SQL Compatibility

HatiData accepts Snowflake-compatible SQL and automatically transpiles it to DuckDB. The transpilation pipeline runs in five stages, producing DuckDB-compatible output with a confidence score indicating transpilation reliability.

Transpilation Pipeline

Every SQL statement passes through these stages in order:

Stage 1: Pre-parse (Colon Notation)

Snowflake colon notation (col:field) is rewritten to json_extract_string(col, 'field') before the SQL parser runs. This is necessary because sqlparser does not understand Snowflake's proprietary colon access syntax. The pre-parser uses regex matching and carefully avoids interfering with PostgreSQL-style :: cast operators.

-- Input
SELECT payload:user:name FROM events;

-- After pre-parse
SELECT json_extract_string(json_extract_string(payload, 'user'), 'name') FROM events;

Stage 1.5: Vector Join Pre-parse

If the SQL contains hybrid SQL keywords (JOIN_VECTOR, semantic_match, vector_match, semantic_rank), a second pre-parse stage rewrites them before parsing. This is necessary because sqlparser does not understand HatiData's vector join syntax.

-- Input
SELECT t.id, k.title
FROM tickets t
JOIN_VECTOR knowledge_base k ON semantic_match(k.embedding, t.subject)
WHERE semantic_rank(k.embedding, t.subject) > 0.5;

-- After vector pre-parse and embedding resolution
SELECT t.id, k.title
FROM tickets t
INNER JOIN knowledge_base k ON list_cosine_similarity(k.embedding, [0.12, -0.34, ...]) > 0.7
WHERE list_cosine_similarity(k.embedding, [0.12, -0.34, ...]) > 0.5;

The proxy sends the search text to the configured embedding provider and replaces semantic_match / semantic_rank calls with list_cosine_similarity() using the resolved embedding vectors. See Hybrid Search for the full reference.

Stage 2: Parse

The pre-processed SQL is parsed using sqlparser's Snowflake dialect, producing an abstract syntax tree (AST). Parse errors are returned immediately as TranspilerError::ParseError.
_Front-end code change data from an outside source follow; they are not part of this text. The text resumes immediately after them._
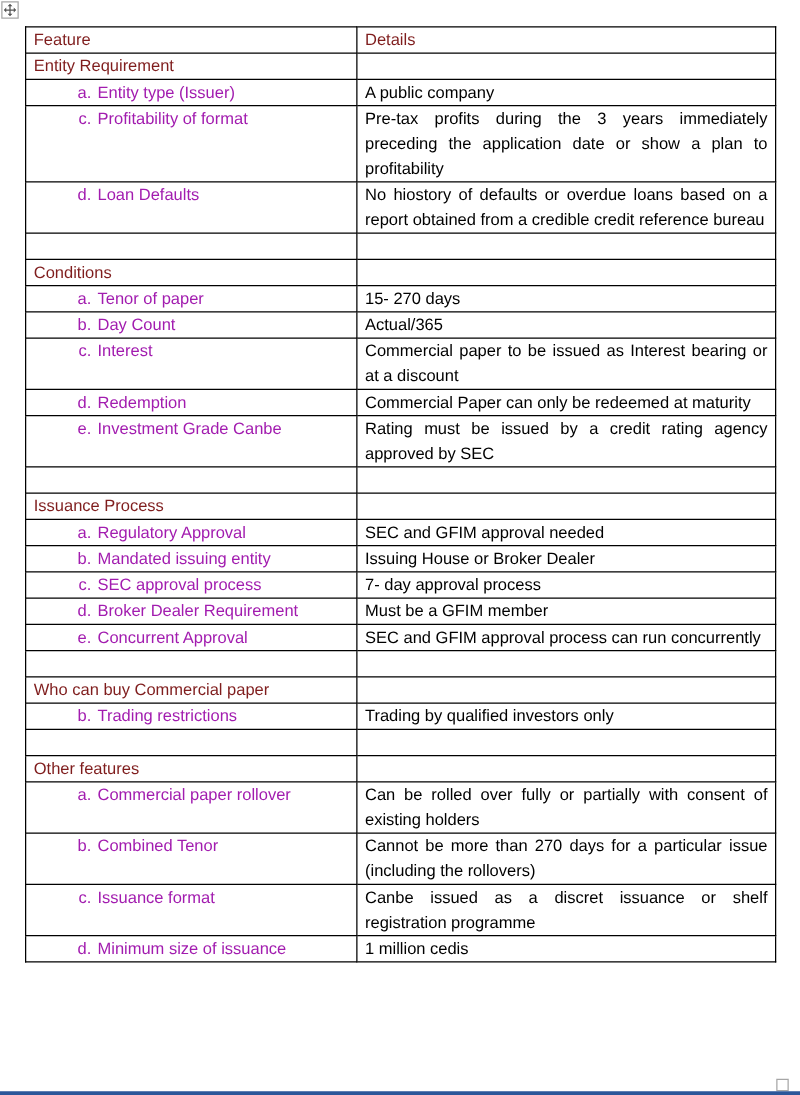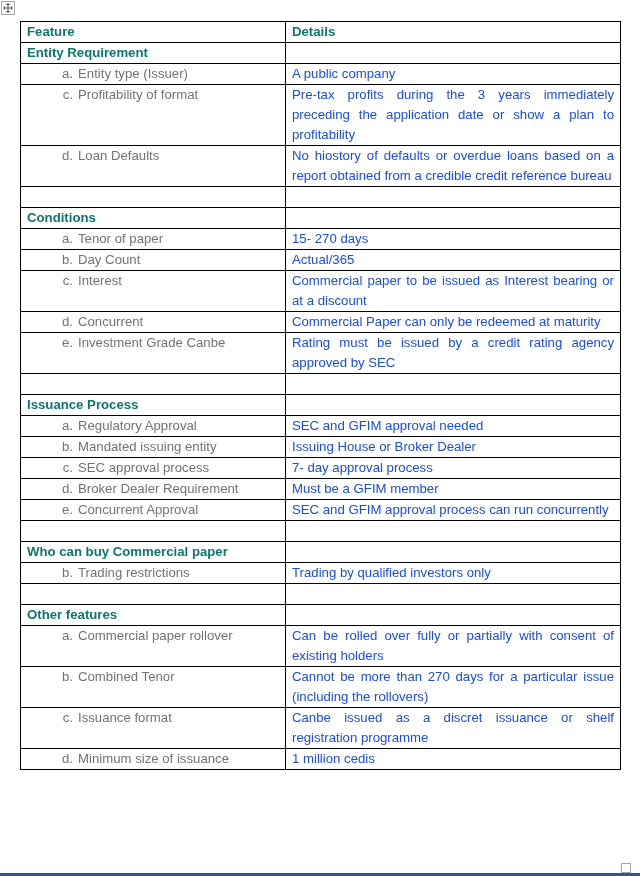--- a/index.html
+++ b/index.html
@@ -7,24 +7,24 @@
     font-family:"Liberation Sans", "DejaVu Sans", sans-serif; }
   .move-handle { position:absolute; left:1px; top:1px; width:14px; height:14px; border:1px solid #a6a6a6;
     background:#fff; box-sizing:border-box; }
   .move-handle svg { position:absolute; left:1px; top:1px; }
   .resize-handle { position:absolute; left:621px; top:863px; width:10px; height:10px; border:1px solid #a6a6a6; box-sizing:border-box; background:#fff; }
   .bottom-bar { position:absolute; left:0; top:873px; width:640px; height:3px; background:#2b579a; }
   table.feat { position:absolute; left:20px; top:21px; border-collapse:collapse; width:600px; table-layout:fixed;
     font-size:13.2px; }
   table.feat td { border:1px solid #000; padding:0 6px; vertical-align:top; line-height:20px; }
   col.c1 { width:265px; } col.c2 { width:335px; }
-  .hdr { color:#0f766e; font-weight:bold;margin-top:40px; }
-  .item { color:#737373;margin-left:12px; }
+  .hdr { color:#7f1d1d; font-weight:normal;margin-top:40px; }
+  .item { color:#a21caf;margin-left:12px; }
   .item .lbl { display:inline-block; width:25px; text-align:right; margin-left:21px; margin-right:5px; }
-  .det { color:#1d4ed8; text-align:justify; }
+  .det { color:#000000; text-align:justify; }
   tr.empty td { height:20px; }
 </style>
 </head>
 <body>
 
 <div class="move-handle">
   <svg width="10" height="10" viewBox="0 0 10 10">
     <path d="M5 0 L7 2 L5.5 2 L5.5 4.5 L8 4.5 L8 3 L10 5 L8 7 L8 5.5 L5.5 5.5 L5.5 8 L7 8 L5 10 L3 8 L4.5 8 L4.5 5.5 L2 5.5 L2 7 L0 5 L2 3 L2 4.5 L4.5 4.5 L4.5 2 L3 2 Z" fill="#555"></path>
   </svg>
 </div>
@@ -71,21 +71,21 @@
     </tr>
     <tr>
       <td class="item"><span class="lbl">b.</span><span>Day Count</span></td>
       <td class="det">Actual/365</td>
     </tr>
     <tr>
       <td class="item"><span class="lbl">c.</span><span>Interest</span></td>
       <td class="det">Commercial paper to be issued as Interest bearing or at a discount</td>
     </tr>
     <tr>
-      <td class="item"><span class="lbl">d.</span><span>Concurrent</span></td>
+      <td class="item"><span class="lbl">d.</span><span>Redemption</span></td>
       <td class="det">Commercial Paper can only be redeemed at maturity</td>
     </tr>
     <tr>
       <td class="item"><span class="lbl">e.</span><span>Investment Grade Canbe</span></td>
       <td class="det">Rating must be issued by a credit rating agency approved by SEC</td>
     </tr>
     <tr class="empty">
         <td></td>
         <td></td>
       </tr>

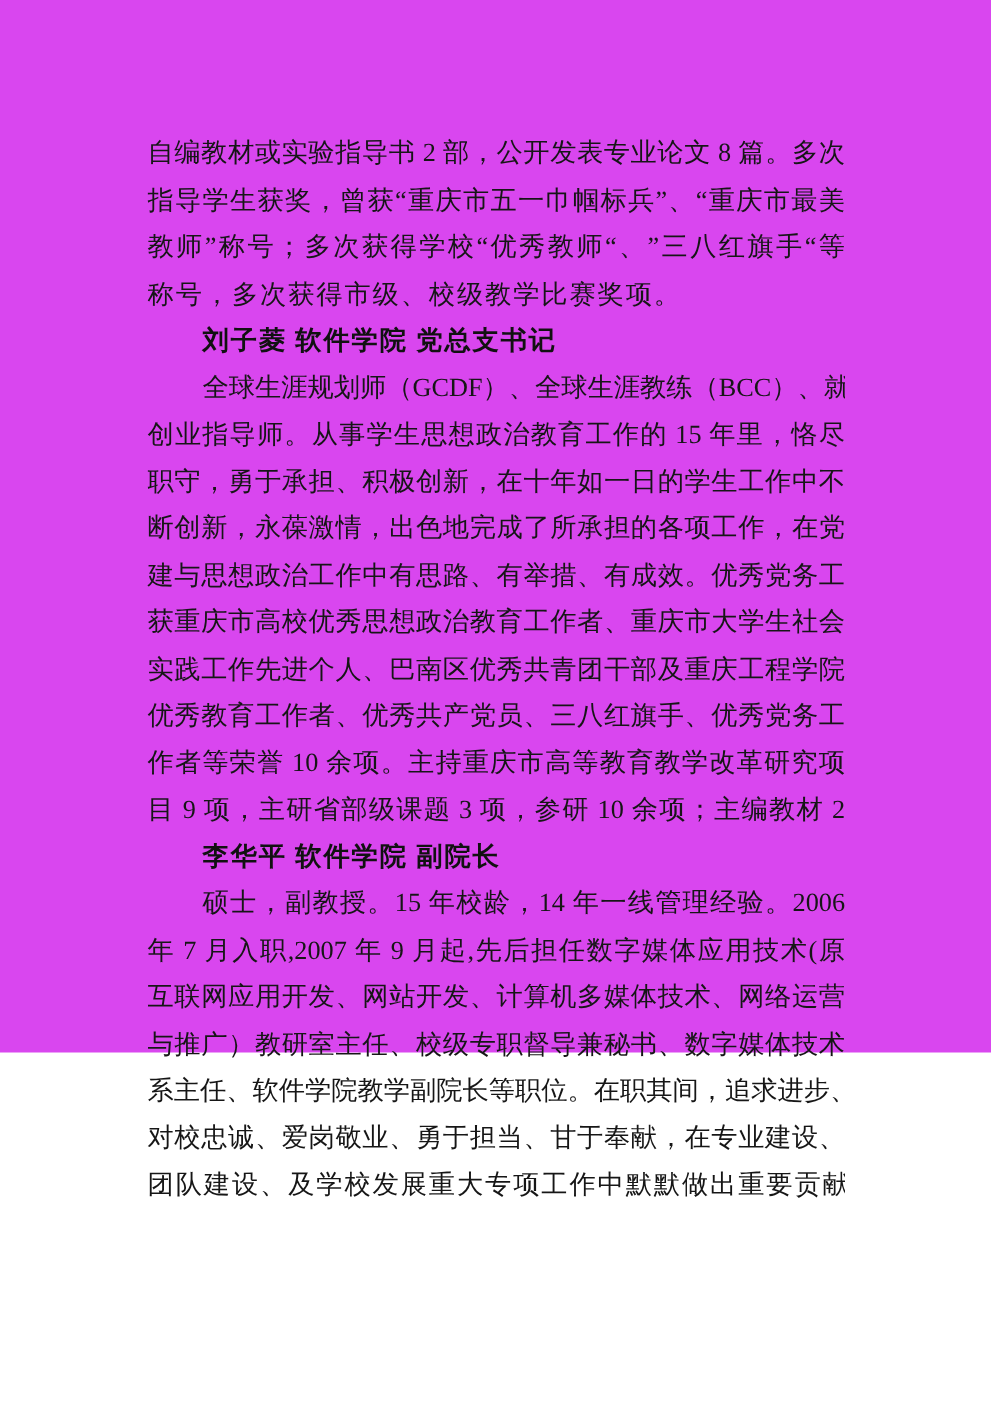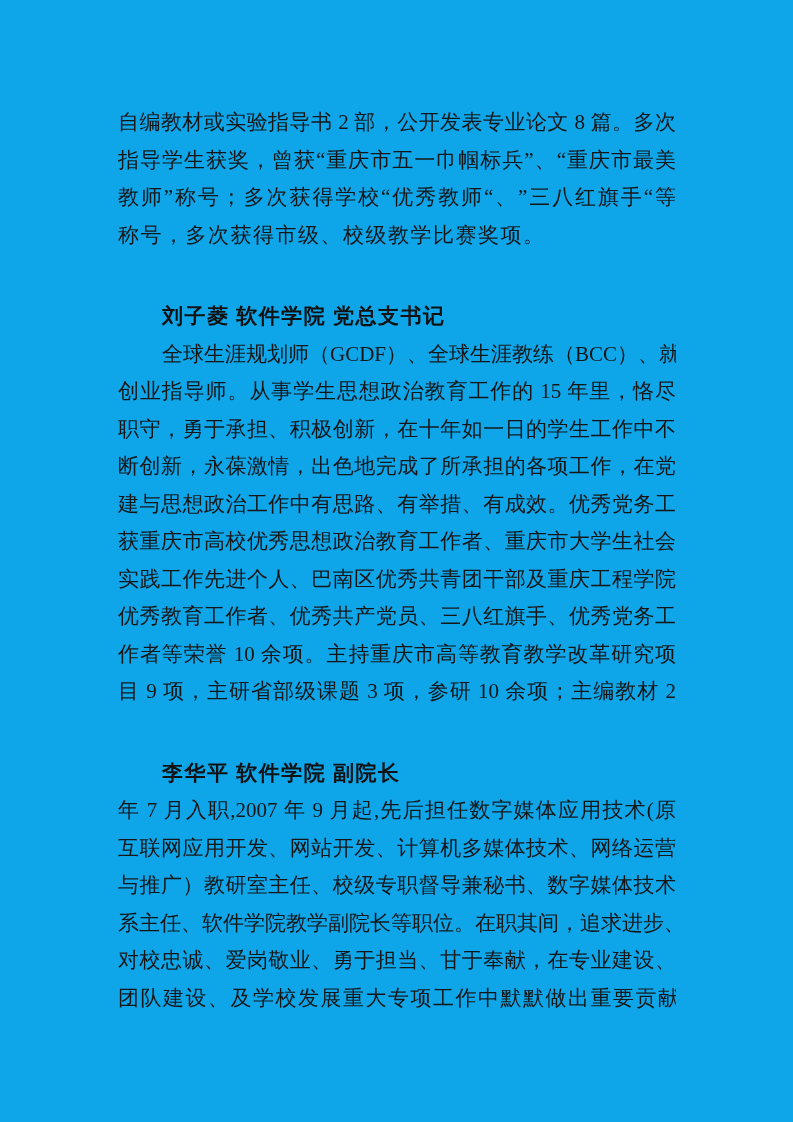--- a/index.html
+++ b/index.html
@@ -12,22 +12,22 @@
     height: 1122px;
     position: relative;
     overflow: hidden;
     font-family: "Liberation Serif", "DejaVu Serif", serif;
   }
   .page {
     position: absolute;
     left: 0;
     top: 0;
     width: 793px;
-    height: 1122px;
-    background: #0ea5e9;
+    height: 842px;
+    background: #d946ef;
   }
   .doc-body {
     position: absolute;
     left: 118px;
     top: 104px;
     width: 558px;
     color: #161616;
     font-size: 21px;
   }
   .line {
@@ -48,21 +48,20 @@
   }
   .heading {
     height: 37.5px;
     line-height: 37.5px;
     overflow: hidden;
     font-weight: bold;
     text-indent: 44px;
     letter-spacing: 1.5px;
     white-space: nowrap;
     color: #111111;
-    margin-top: 44px;
   }
 </style>
 </head>
 <body>
 
 <div class="page">
   <div class="doc-body">
       <div class="paragraph">
         <div class="line">自编教材或实验指导书 2 部，公开发表专业论文 8 篇。多次</div>
         <div class="line">指导学生获奖，曾获“重庆市五一巾帼标兵”、“重庆市最美</div>
@@ -77,20 +76,21 @@
         <div class="line">断创新，永葆激情，出色地完成了所承担的各项工作，在党</div>
         <div class="line">建与思想政治工作中有思路、有举措、有成效。优秀党务工</div>
         <div class="line">获重庆市高校优秀思想政治教育工作者、重庆市大学生社会</div>
         <div class="line">实践工作先进个人、巴南区优秀共青团干部及重庆工程学院</div>
         <div class="line">优秀教育工作者、优秀共产党员、三八红旗手、优秀党务工</div>
         <div class="line">作者等荣誉 10 余项。主持重庆市高等教育教学改革研究项</div>
         <div class="line">目 9 项，主研省部级课题 3 项，参研 10 余项；主编教材 2</div>
       </div>
       <div class="heading">李华平 软件学院 副院长</div>
       <div class="paragraph">
+        <div class="line first">硕士，副教授。15 年校龄，14 年一线管理经验。2006</div>
         <div class="line">年 7 月入职,2007 年 9 月起,先后担任数字媒体应用技术(原</div>
         <div class="line">互联网应用开发、网站开发、计算机多媒体技术、网络运营</div>
         <div class="line">与推广）教研室主任、校级专职督导兼秘书、数字媒体技术</div>
         <div class="line">系主任、软件学院教学副院长等职位。在职其间，追求进步、</div>
         <div class="line">对校忠诚、爱岗敬业、勇于担当、甘于奉献，在专业建设、</div>
         <div class="line last">团队建设、及学校发展重大专项工作中默默做出重要贡献。</div>
       </div>
     </div>
 </div>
Stage 3: Function Rewrites

Snowflake-specific functions are mapped to their DuckDB equivalents by walking the AST. See Function Reference for the complete mapping table.

Stage 4: Type Rewrites

Snowflake data types in CREATE TABLE statements, ALTER TABLE ADD COLUMN, and CAST expressions are mapped to DuckDB types. See Data Types for the complete mapping table.

Stage 5: Construct Rewrites

Snowflake-specific constructs such as FLATTEN, OBJECT_CONSTRUCT, GET_PATH, and CLONE are transformed to DuckDB equivalents. Unsupported constructs like COPY INTO and staged file references are rejected with descriptive error messages. See SQL Constructs for details.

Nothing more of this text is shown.